Daftar Blog Saya

Tampilkan postingan dengan label Hidup sesudah kematian. Tampilkan semua postingan
Tampilkan postingan dengan label Hidup sesudah kematian. Tampilkan semua postingan

Jumat, 23 Desember 2022

KONSEKUENSI INKARNASI (2)

 



Memahami Pengalaman Religius

Juga ada suatu perbedaan mendasar antara seorang yang beriman kepada Tuhan dengan seorang Kristiani dalam caranya secara aktif mencari Tuhan dan memahami pengalaman keagamaan. Suatu contoh.

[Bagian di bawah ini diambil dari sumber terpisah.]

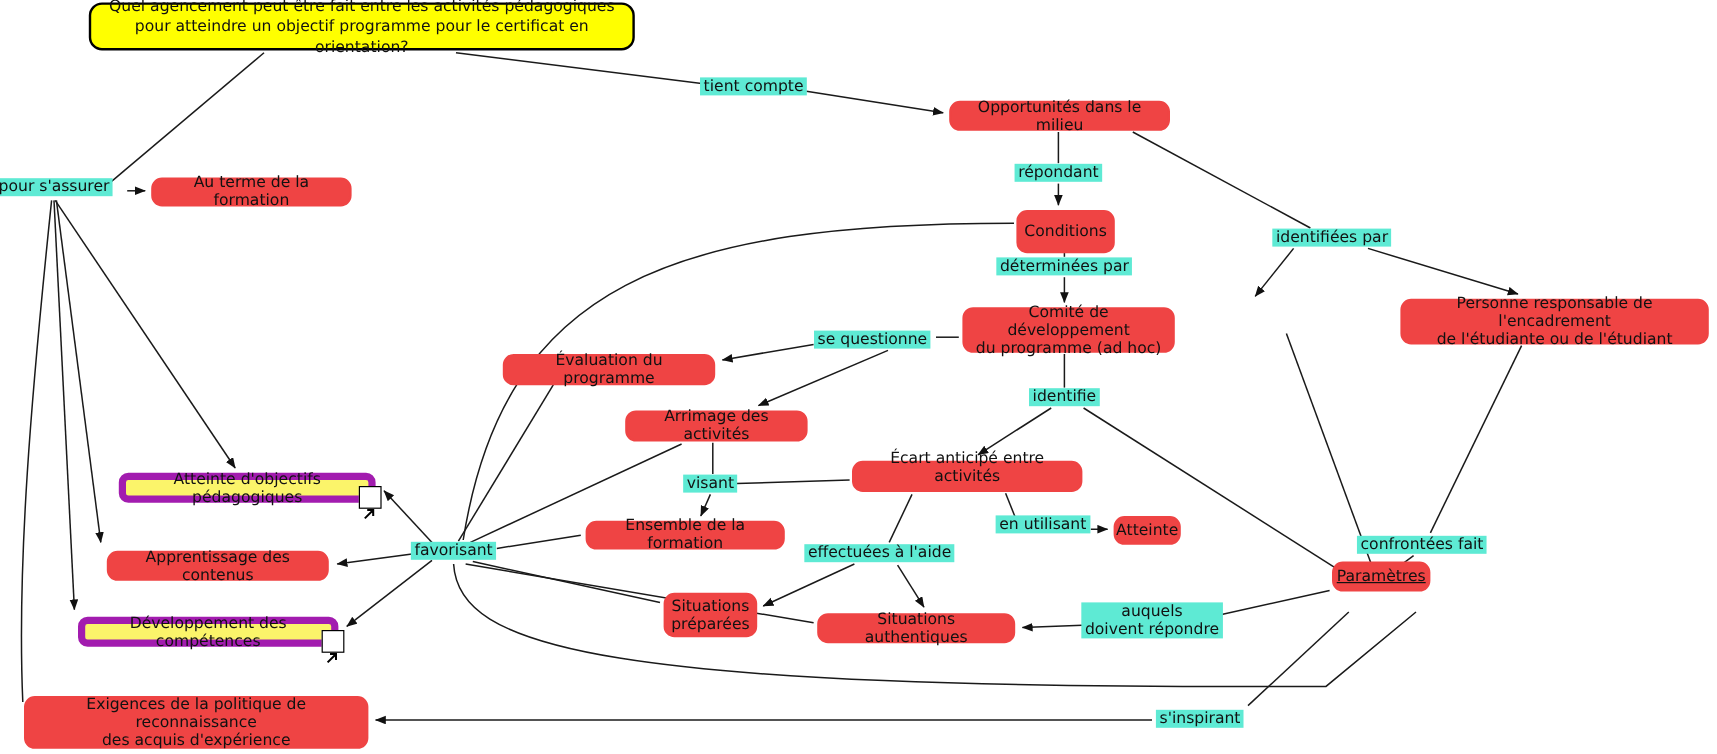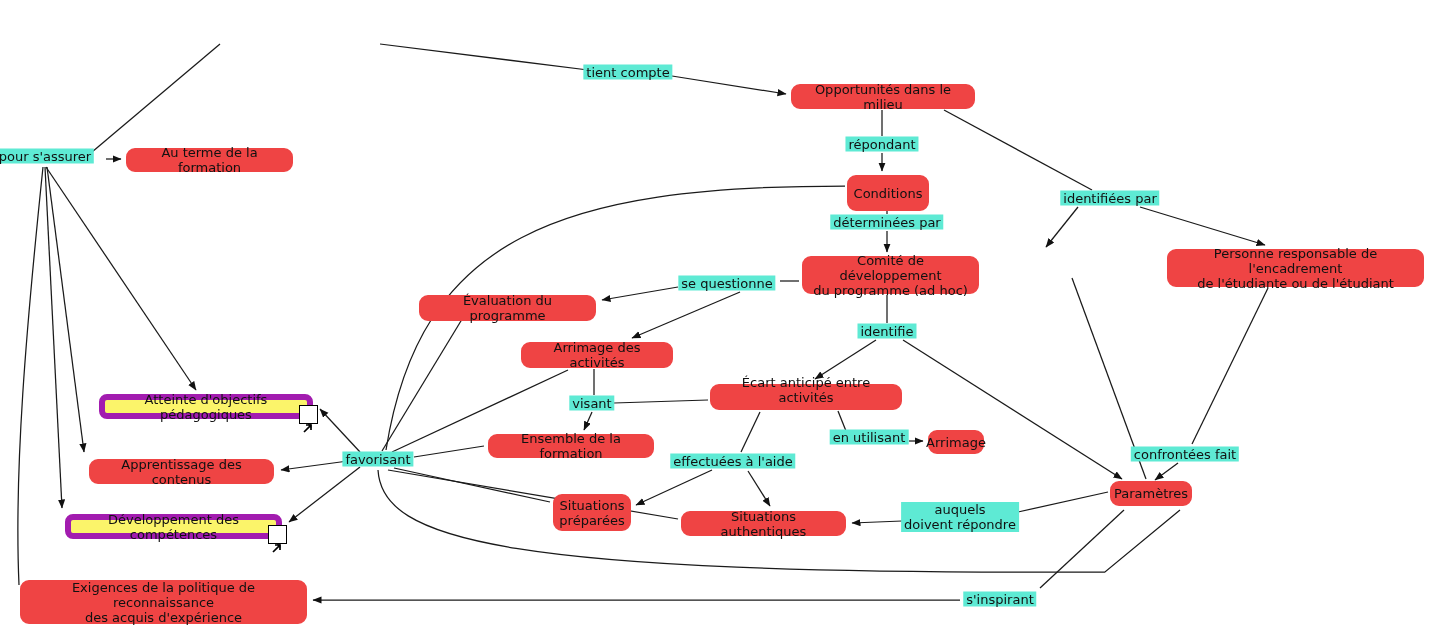"Quel agencement peut être fait" div.node { html: none -> <div> <span>Quel agencement peut être fait entre les activités pédagogiques pour atteindre un objectif programme pour le certificat en orientation?</span> </div> }
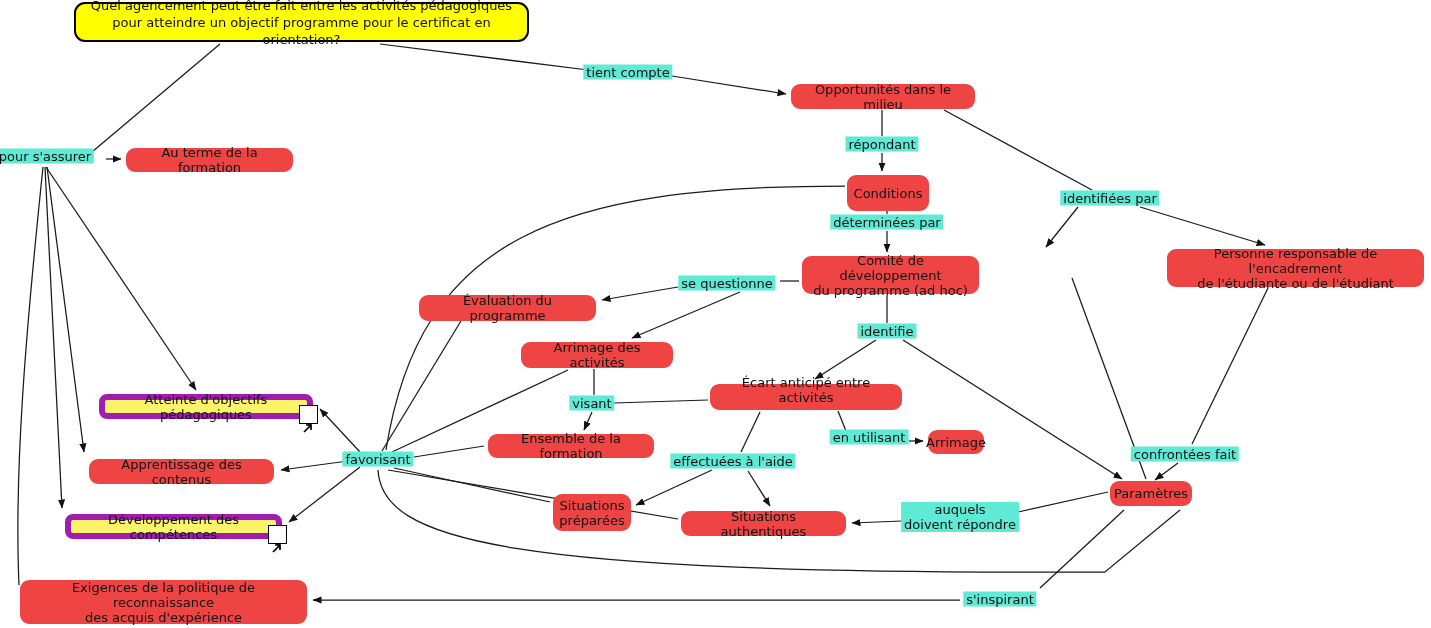"Arrimage" span { text: Arrimage -> Atteinte }
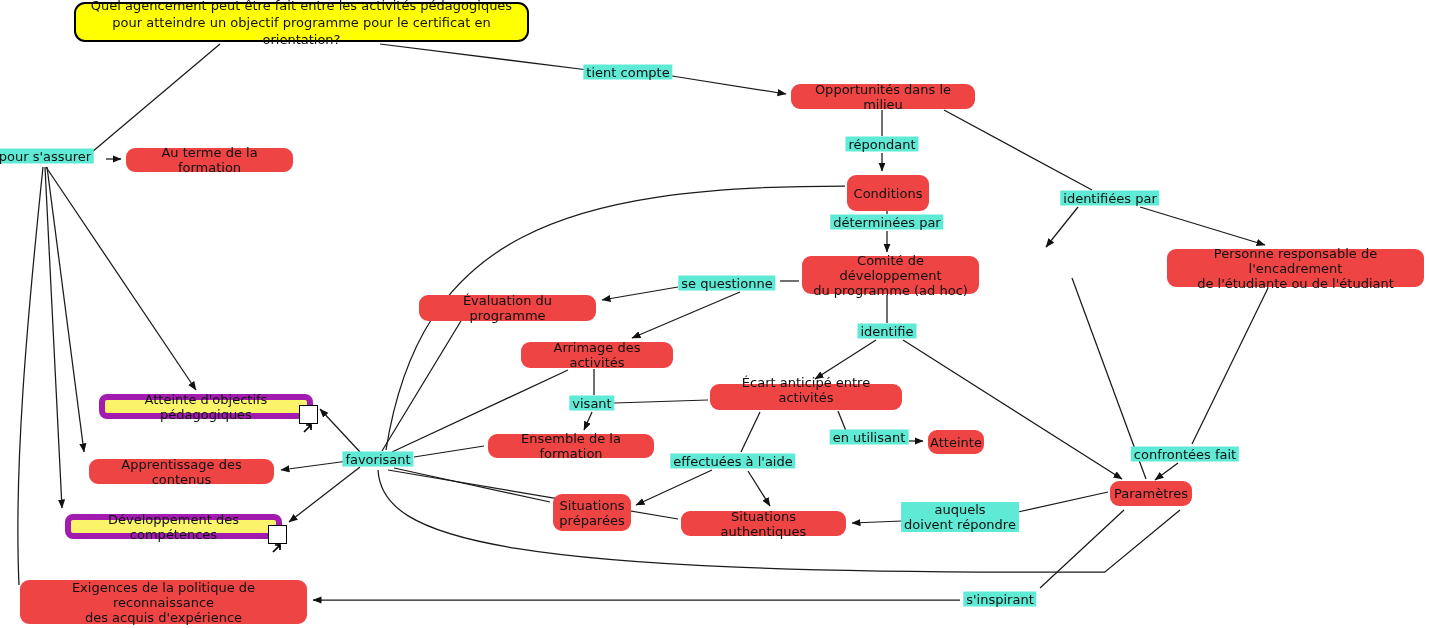"Paramètres" div.node { text-decoration: none -> underline; top: 481px -> 468px }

            Beberapa tahun yang diselenggarakan suatu seminar tentang doa. Wanita yang memimpin seminar itu adalah seorang pakar dalam metode doa Gereja Timur. Dia menjelaskan macam-macam metode meditasi dan pada titik tertentu berbagi dengan mengenai kehidupan doanya pribadi. Ia melukiskan bagaimana dia, dengan menggunakan metode tertentu yang meliputi duduk diam selama dua jam setiap hari, mengalami pengalaman akan Allah yang sangat menggerakkan hati. Pada waktu tanya-jawab, kepadanya ditanyakan bagaimana pengalaman akan Allah yang didapatnya di dalam doa itu jika dibandingkan dengan pengalamannya atas hidup sehari-hari, pengalamannya berbicara bersama, melakukan pekerjaan, dan makan bersama keluarga dari hari ke hari. “Tidak bisa dibandingkan,” jawabnya. “Berkumpul dan makan bersama dengan keluarga saya merupakan (pada umumnya) pengalaman manusiawi yang baik, tetapi tidak bersifat keagamaan. Hanya insani. Di dalam meditasi saya mendapatkan pengalaman yang sungguh religius.”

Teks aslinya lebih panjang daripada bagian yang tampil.